Listening room ceiling type?


I'm in the planning stages of my listening room in my basement. The dimensions will be approximately 13' x 19' with the ceiling measured 7'7" from concrete floor to the bottom of the joists above. The joists are 2x10 with a finished length of just less than 9". It is my intension to fill the space between joists with Roxul mineral wool bats. These bats have a 3" thickness.

Should I stick three of the bats between each joist to fill the space or say two bats with an air space between the floor above and the first bat and again an air space between the first bat and the second with no third bat at all. The joist run perpindicular to the direction the speakers will be pointing.

Also, I have had a suggestion to us burlap to cover the ceiling but thought this might be to absorbtive. I've been considering a drop ceiling of 2'x2' panels (1st choice) and a fixed drywall ceiling (2nd choice if not 3rd after burlap). Any advise from some of you folks in the know would be much appreciated. Thanks, Tom.
cosmic_void

Showing 1 response by jlambrick

My old listening room was in a condo and my primary concern was isolation so as not to bother the neighbors. Now that I'm trying to make an existing home theater room in our new house sound good, I realize how good my old room was. Here's what I did:

The listening room was in a concrete basement with about 7'6" from floor to ceiling. I ran felt strips across all of the floor joists and put R13 insulation between them. Then I used 5/8" MDF panels cut in 4' x 4' sections. In each of the panels, I drilled five 5/16" holes - one near each corner and one near the center. These holes were large enough that the mounting screw would not touch the MDF. Then for each hole, I used a self drilling screw, a large metal washer and two large rubber washers. The panels were put up so that the felt isolated it from the floor joists and the rubber washers isolated them from the mounting screws. After they were all up, I sealed the whole thing with silicon RTV. Then I ran furring strips and put up acoustic tiles. I used track lighting to avoid leakage from recessed lights.

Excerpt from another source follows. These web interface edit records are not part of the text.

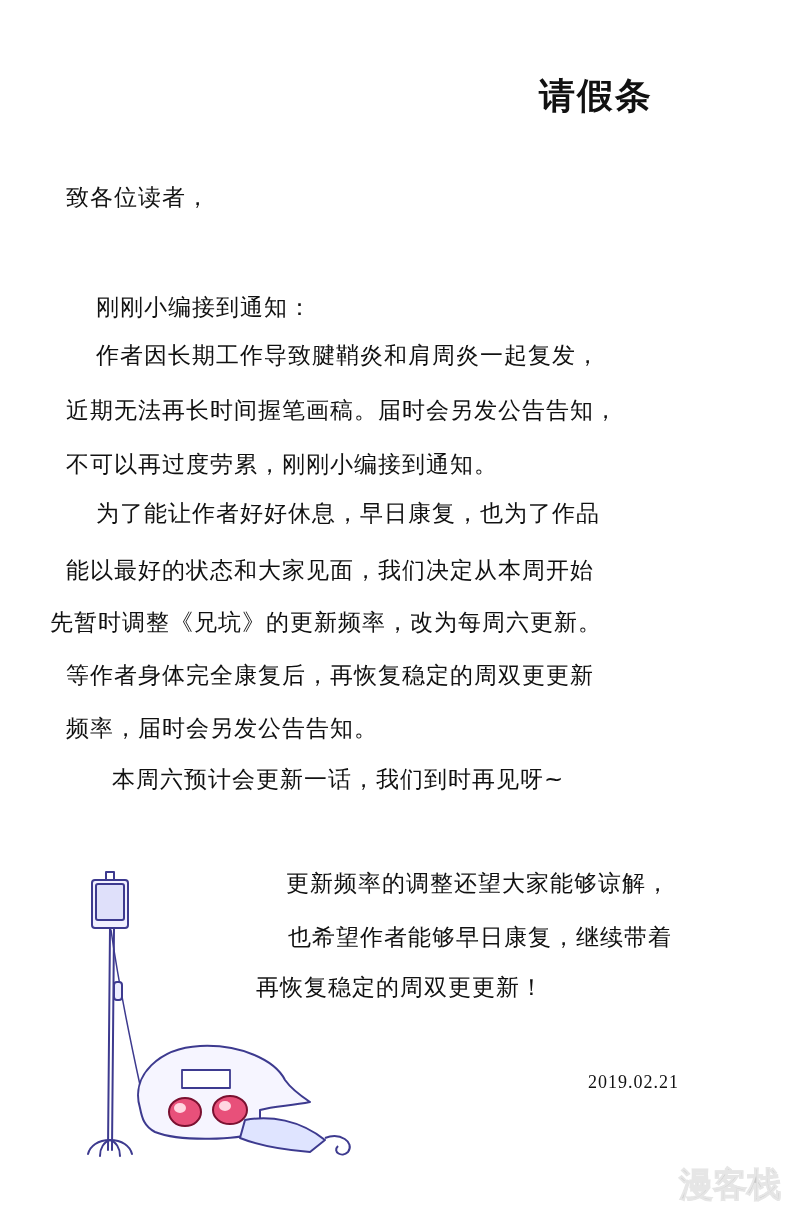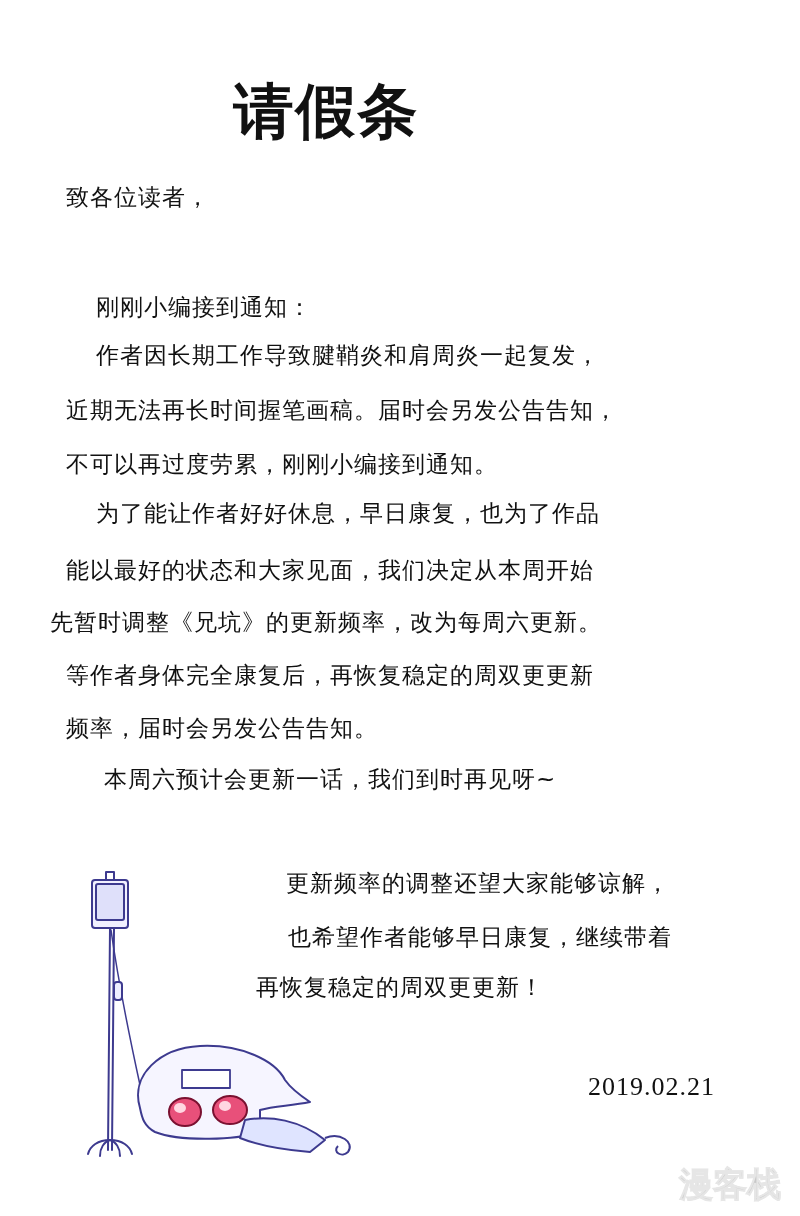"请假条" .title { font-size: 60px -> 36px; text-align: center -> right }
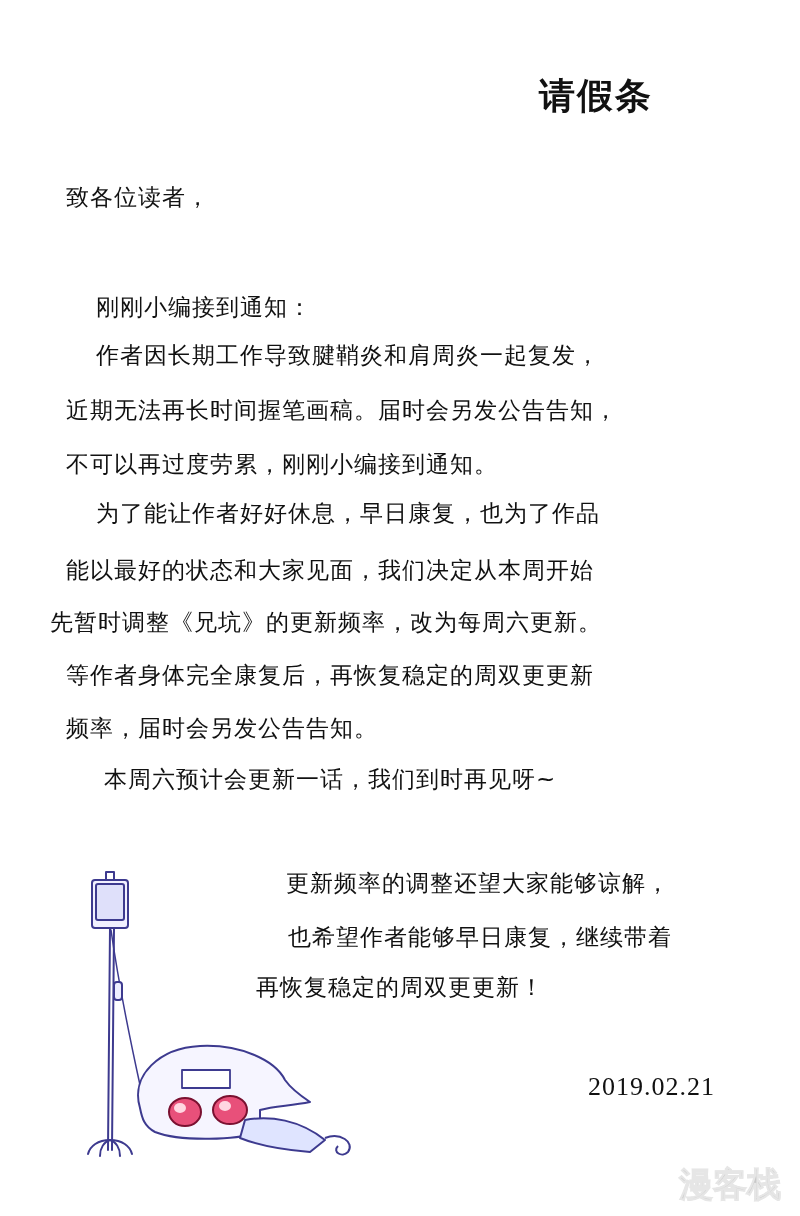"本周六预计会更新一话，我们到时再见呀~" div.line { left: 104px -> 112px }
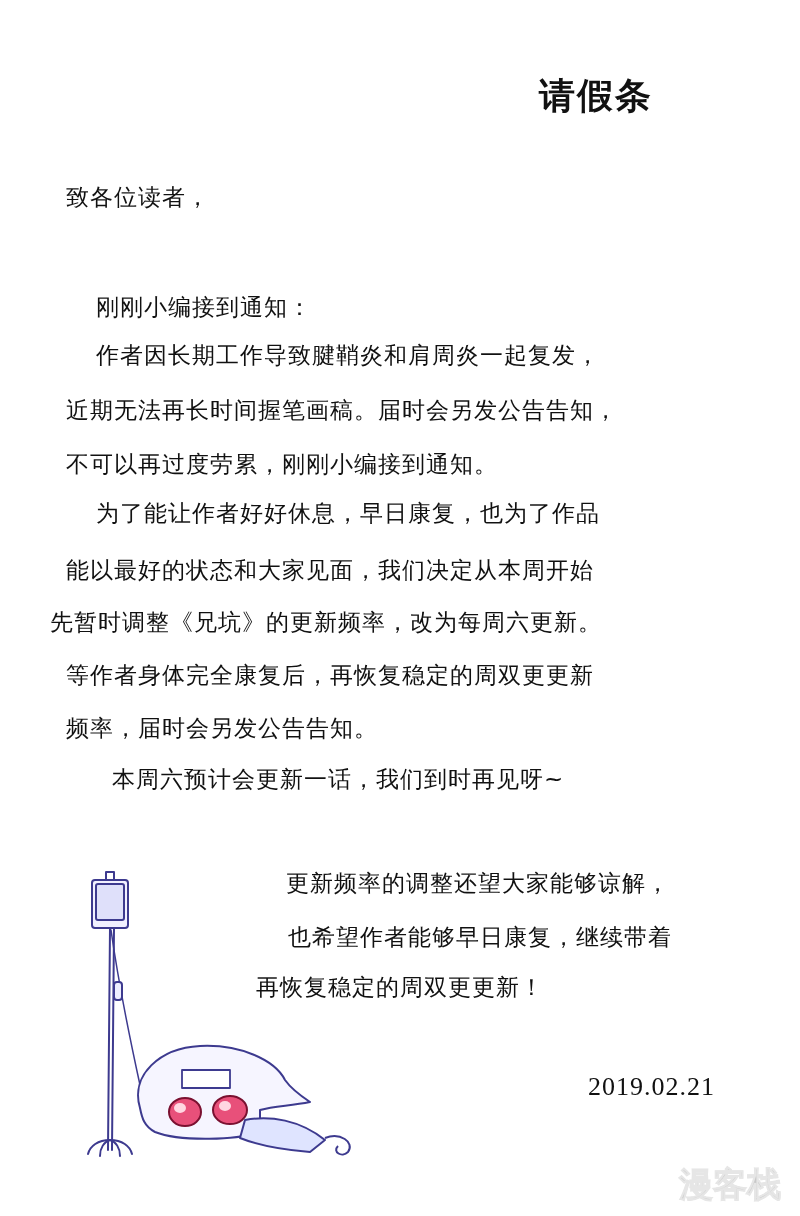"2019.02.21" .date { font-size: 26px -> 18px }
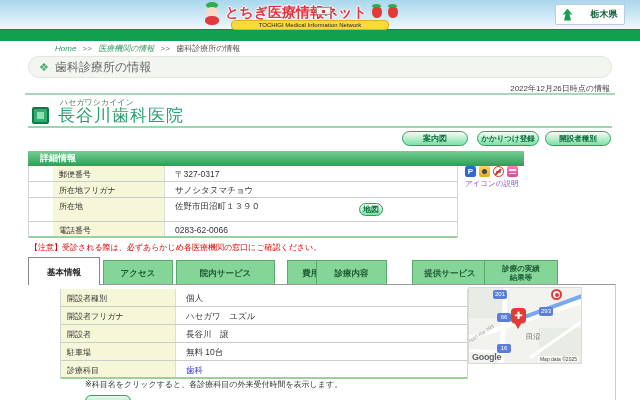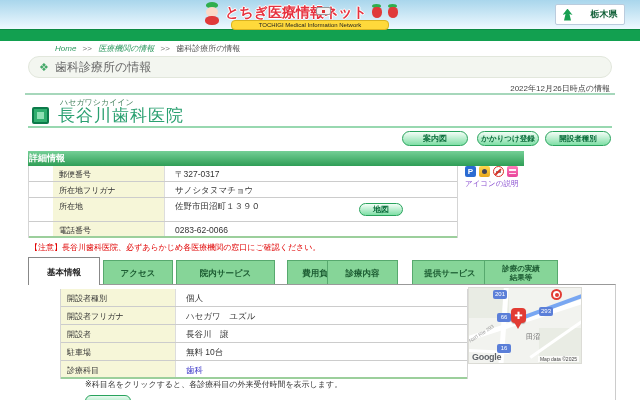"詳細情報" .sec-head { padding-left: 1px -> 12px }
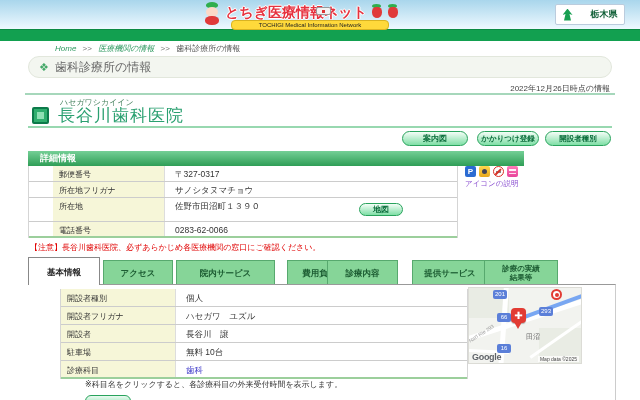"地図" button.pill { width: 44px -> 24px }
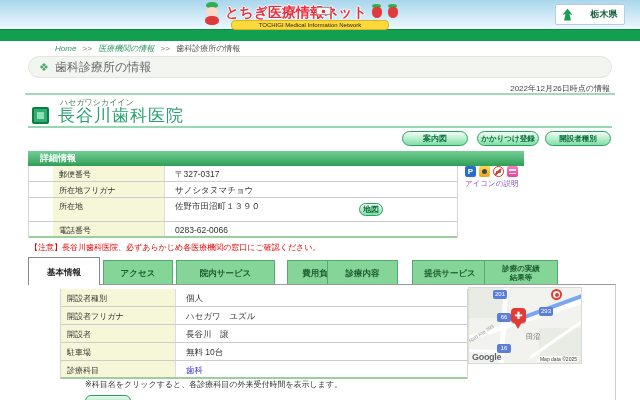"【注意】長谷川歯科医院、必ずあらかじめ各医療機関の窓口にご確認ください。" div.abs { text: 長谷川歯科医院 -> 受診される際は }
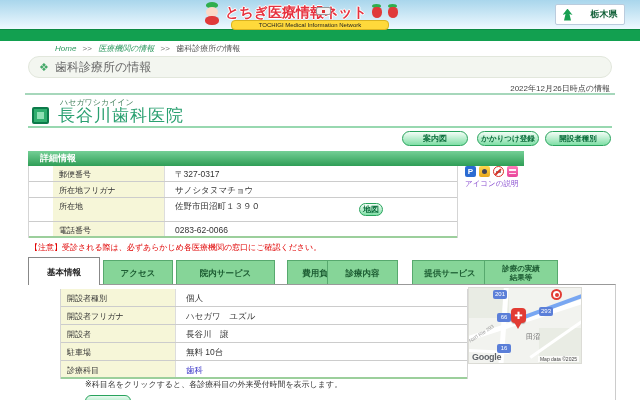"診療内容" div.abs { left: 327px -> 316px }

Off the subject a little, the rest of the room was standard room within a room studs and sheetrock with staggered studs on the one set of support beams. In the upper corners where the walls were shared with adjacent condo units, I put in some rubberized sound deadening material that is normally used to sound insulate ducts in large buildings.

The room might be considered somewhat dead to many people but it stepped right out of the way of my system and I wish I could reproduce it's qualities in my new home.